Agencies MUST reinforce this message with clients “Social media is not about the number of followers” and “Success is not based on the number of followers”
There are many great posts, tools and metrics available out there to measure success of social media. At the end of the day the agency must educate themselves on what works best for their clients requirements and work up an agreed strategy/plan.
Absolutely Pritesh, unfortunately the numbers game is a false economy, but people seem to place so much importance on it.
Yes they will do. Why? Because it’s the easiest number to measure. But this does not tell you anything about your performance, engagement levels, sentiment or influence. It doesn’t tell you how much traffic its generated to your site, how social media participation has increased newsletter subscription by X% or lead to X number of new opportunities/quotations etc
The real goals lie elsewhere, social media is just a platform to leverage those ‘goals’ or KPI’s which already exist. It’s just up to clients and agencies to work out what they are and collate them into a workable strategy.
I almost agree. I agree that absolute number of followers is not the best measure of success, it’s just the easiest number to analyse so gets used a lot.
But I don’t agree that you should judge a social media campaign as success ” by who is following, what their role is, and if they are part of your client’s target audience” unless that was your business goal for the campaign.
I think campaigns online/offline/socialmedia/intergalactic must be established with a business goal in mind, and the metrics are derived from that business goal.
For example, suppose a museum wants to increase the proportion of young (16-21 year olds) people coming to the museum.
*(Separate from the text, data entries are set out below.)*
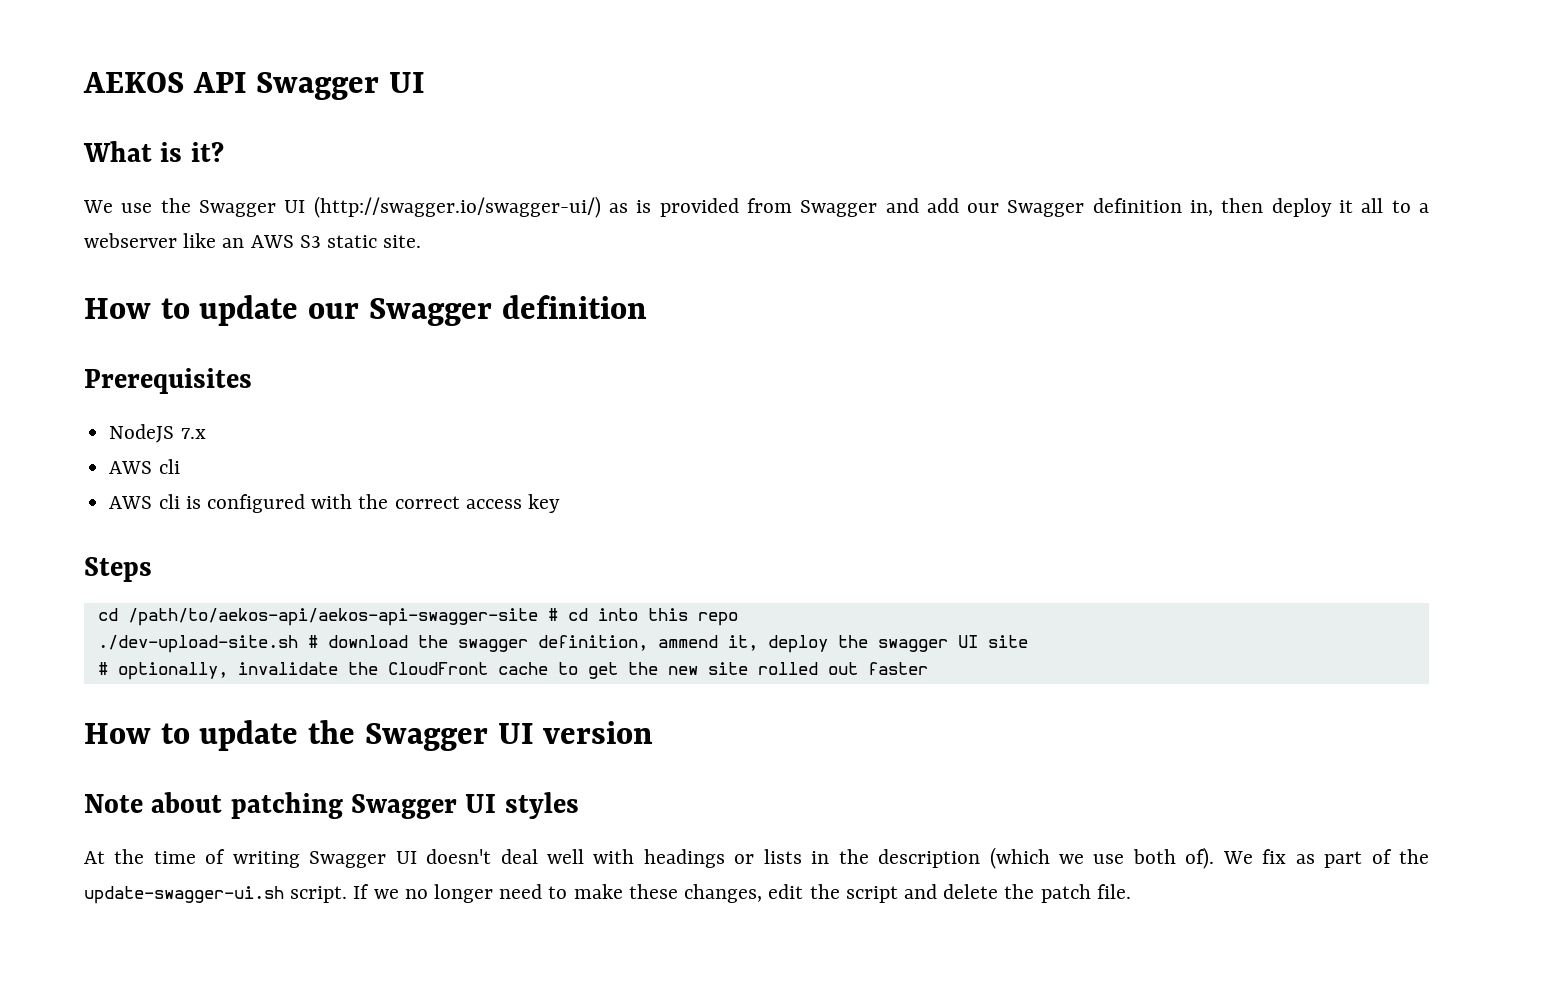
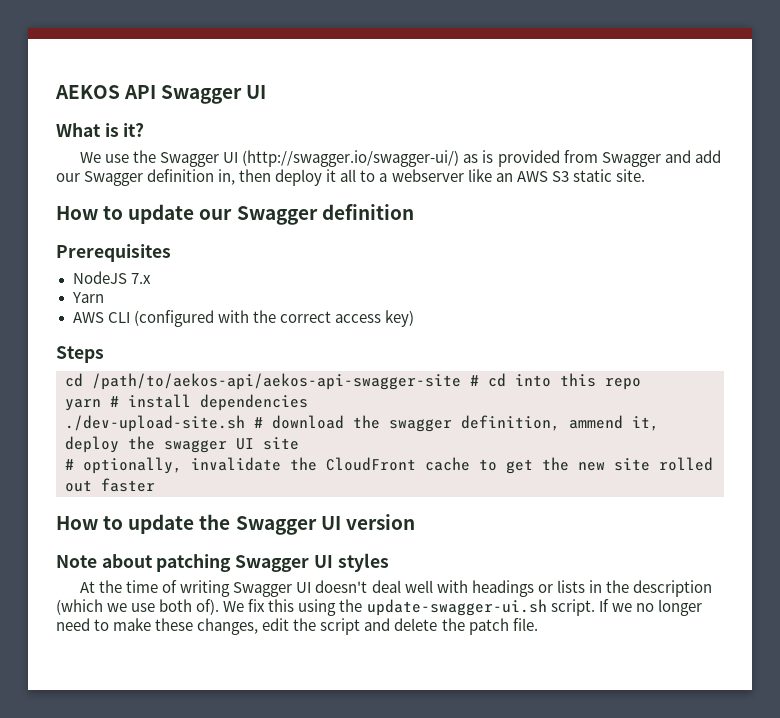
  NodeJS 7.x
- AWS cli
- AWS cli is configured with the correct access key
+ Yarn
+ AWS CLI (configured with the correct access key)
+ yarn # install dependencies
- We fix as part of the update-swagger-ui.sh script.
+ We fix this using the update-swagger-ui.sh script.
They might build a campaign via facebook. They can measure the total number of fans, they can measure the number of “qualified” leads in that fan base. But neither of those measures tell you whether the campaign was succesful for the business. You can only tell that by seeing that there are more young people coming through the door, and you could measure the social media campaign contribution to that by using a voucher system for the tickets or a sample survey of visitors.
Because that’s the other thing, social media campaigns should not run in isolation – in the example above the offline marketing such as a poster campaign should be integrated, and even the exhibition itself (the product) could be created in a way to involve young people.
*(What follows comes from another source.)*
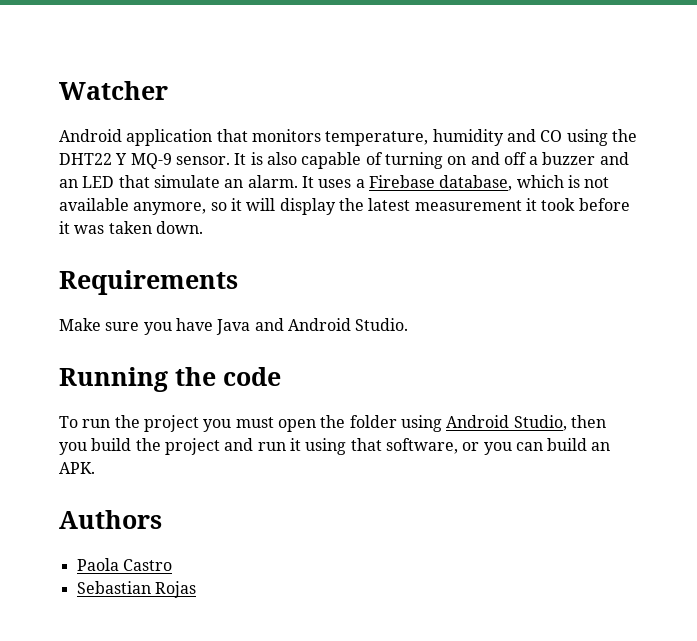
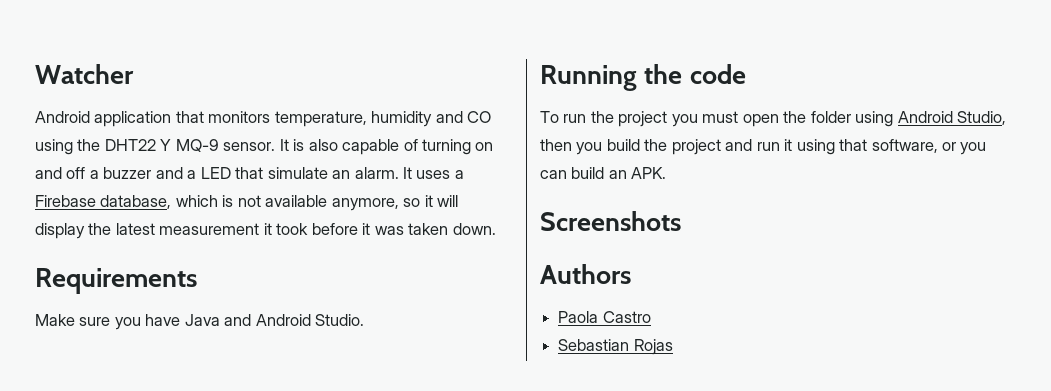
- It is also capable of turning on and off a buzzer and an LED that simulate an alarm.
+ It is also capable of turning on and off a buzzer and a LED that simulate an alarm.
+ Screenshots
The best I’ve seen on this subject comes from Olivier Blanchard (http://www.slideshare.net/thebrandbuilder/olivier-blanchard-basics-of-social-media-roi).
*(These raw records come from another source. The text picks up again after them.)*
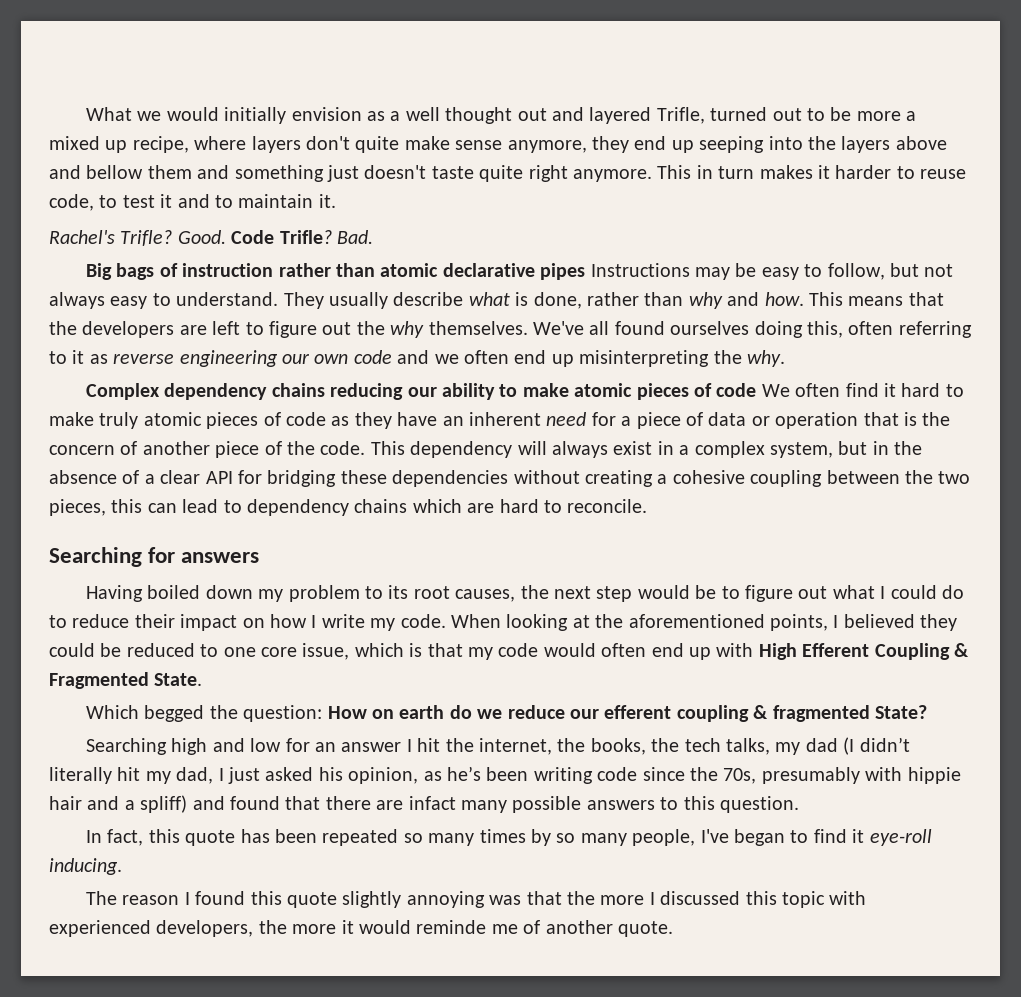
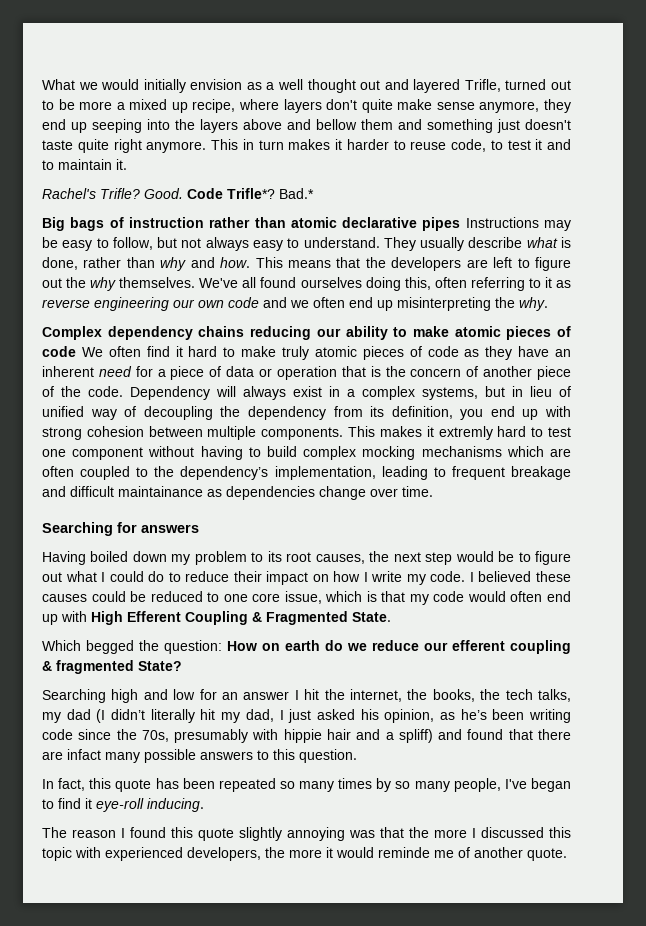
- Code Trifle? Bad.
+ Code Trifle*? Bad.*
- This dependency will always exist in a complex system, but in the absence of a clear API for bridging these dependencies without creating a cohesive coupling between the two pieces, this can lead to dependency chains which are hard to reconcile.
+ Dependency will always exist in a complex systems, but in lieu of unified way of decoupling the dependency from its definition, you end up with strong cohesion between multiple components. This makes it extremly hard to test one component without having to build complex mocking mechanisms which are often coupled to the dependency’s implementation, leading to frequent breakage and difficult maintainance as dependencies change over time.
- When looking at the aforementioned points, I believed they could be reduced to one core issue, which is that my code would often end up with High Efferent Coupling & Fragmented State.
+ I believed these causes could be reduced to one core issue, which is that my code would often end up with High Efferent Coupling & Fragmented State.

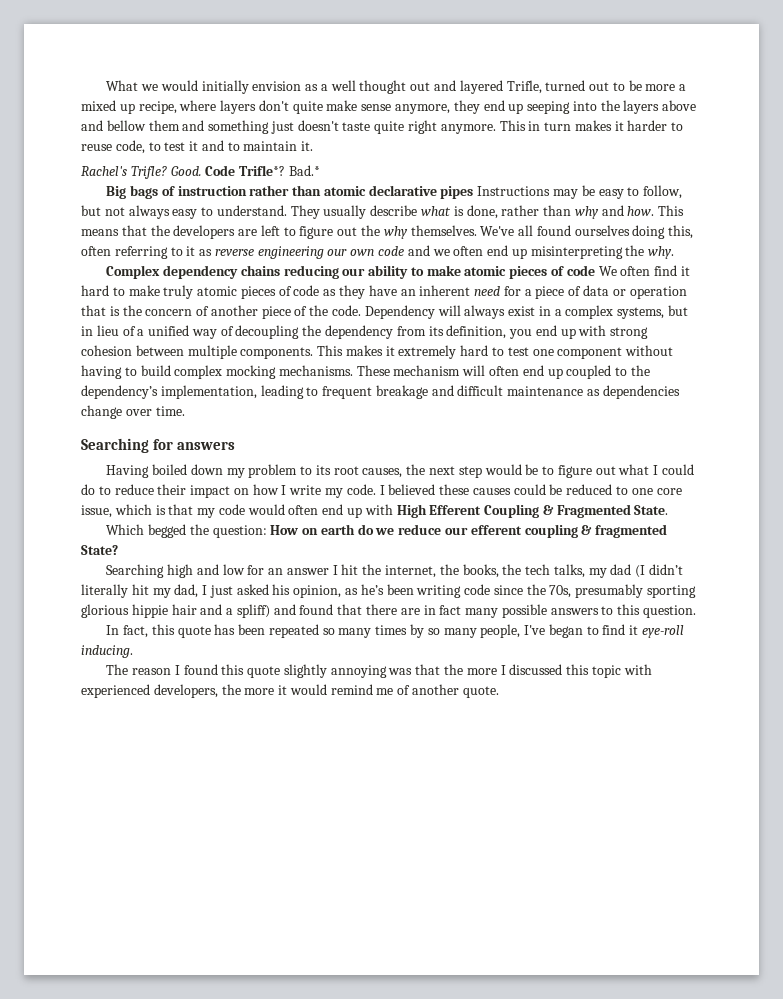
- Dependency will always exist in a complex systems, but in lieu of unified way of decoupling the dependency from its definition, you end up with strong cohesion between multiple components.
+ Dependency will always exist in a complex systems, but in lieu of a unified way of decoupling the dependency from its definition, you end up with strong cohesion between multiple components.
- This makes it extremly hard to test one component without having to build complex mocking mechanisms which are often coupled to the dependency’s implementation, leading to frequent breakage and difficult maintainance as dependencies change over time.
+ This makes it extremely hard to test one component without having to build complex mocking mechanisms. These mechanism will often end up coupled to the dependency’s implementation, leading to frequent breakage and difficult maintenance as dependencies change over time.
- Searching high and low for an answer I hit the internet, the books, the tech talks, my dad (I didn’t literally hit my dad, I just asked his opinion, as he’s been writing code since the 70s, presumably with hippie hair and a spliff) and found that there are infact many possible answers to this question.
+ Searching high and low for an answer I hit the internet, the books, the tech talks, my dad (I didn’t literally hit my dad, I just asked his opinion, as he’s been writing code since the 70s, presumably sporting glorious hippie hair and a spliff) and found that there are in fact many possible answers to this question.
- The reason I found this quote slightly annoying was that the more I discussed this topic with experienced developers, the more it would reminde me of another quote.
+ The reason I found this quote slightly annoying was that the more I discussed this topic with experienced developers, the more it would remind me of another quote.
Overall you’re right though, fan/follower numbers are not by themselves very interesting.
Hi Louise, thanks for that. I agree with you that social media should not run in isolation, particularly as the results spread across online and offline. A campaigns success should be measured in terms of the objectives of that campaign. Period. The target audience engagement could be just one of those metrics. Sales derived from that audience is another, and so on. I think the issue we have is that people attempt to apply metrics without considering what the original objectives were. I do wonder if part of that is not knowing what the objectives are in the first place and simply jumping into social media activity with no clear strategy.
Reminds me of that common image used in 99% of all social media presentations…..the one of a cart loaded with logos of all the social media platforms. Headline reads: “Is your business jumping on the bandwagon?”
Absolutely. Strategy first. Tactics after.